**Records for processing**
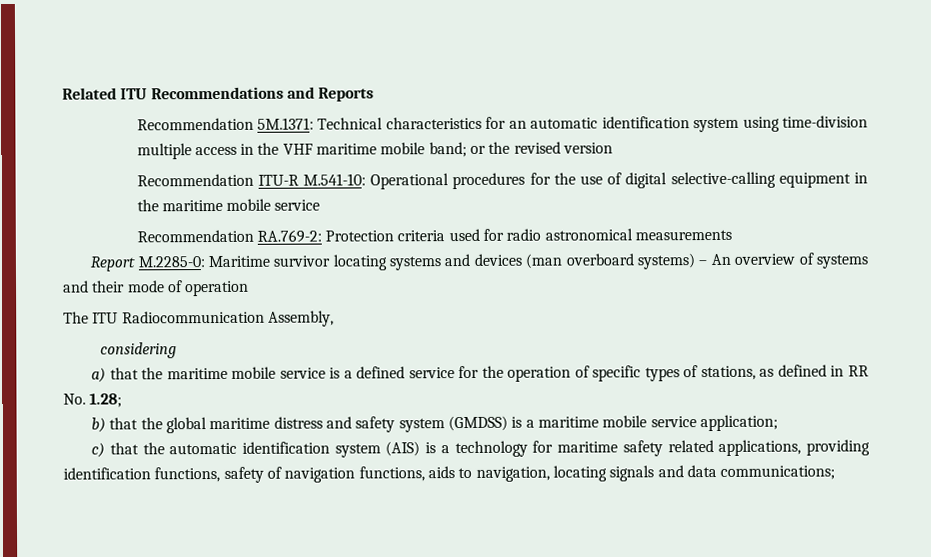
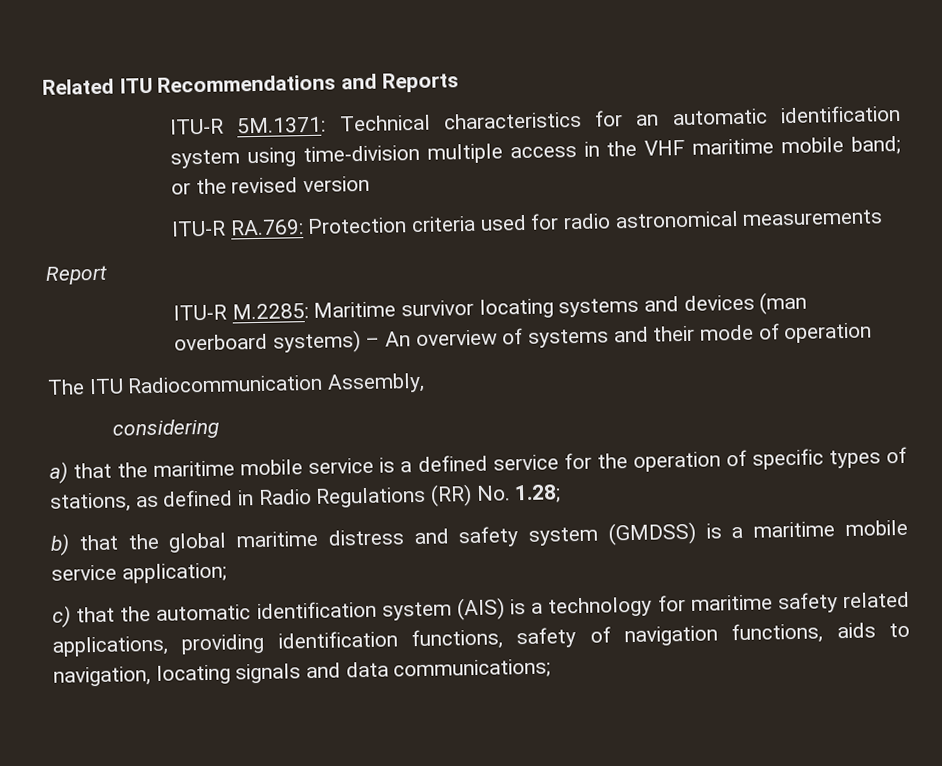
- Recommendation 5M.1371: Technical characteristics for an automatic identification system using time-division multiple access in the VHF maritime mobile band; or the revised version
+ ITU-R 5M.1371: Technical characteristics for an automatic identification system using time-division multiple access in the VHF maritime mobile band; or the revised version
- Recommendation ITU-R M.541-10: Operational procedures for the use of digital selective-calling equipment in the maritime mobile service
- Recommendation RA.769-2: Protection criteria used for radio astronomical measurements
+ ITU-R RA.769: Protection criteria used for radio astronomical measurements
- Report M.2285-0: Maritime survivor locating systems and devices (man overboard systems) – An overview of systems and their mode of operation
+ Report
+ ITU-R M.2285: Maritime survivor locating systems and devices (man overboard systems) – An overview of systems and their mode of operation
- a) that the maritime mobile service is a defined service for the operation of specific types of stations, as defined in RR No. 1.28;
+ a) that the maritime mobile service is a defined service for the operation of specific types of stations, as defined in Radio Regulations (RR) No. 1.28;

**Task requirements**
Give only the number of lines in the records that contain the string "mode".

**Answer box**
2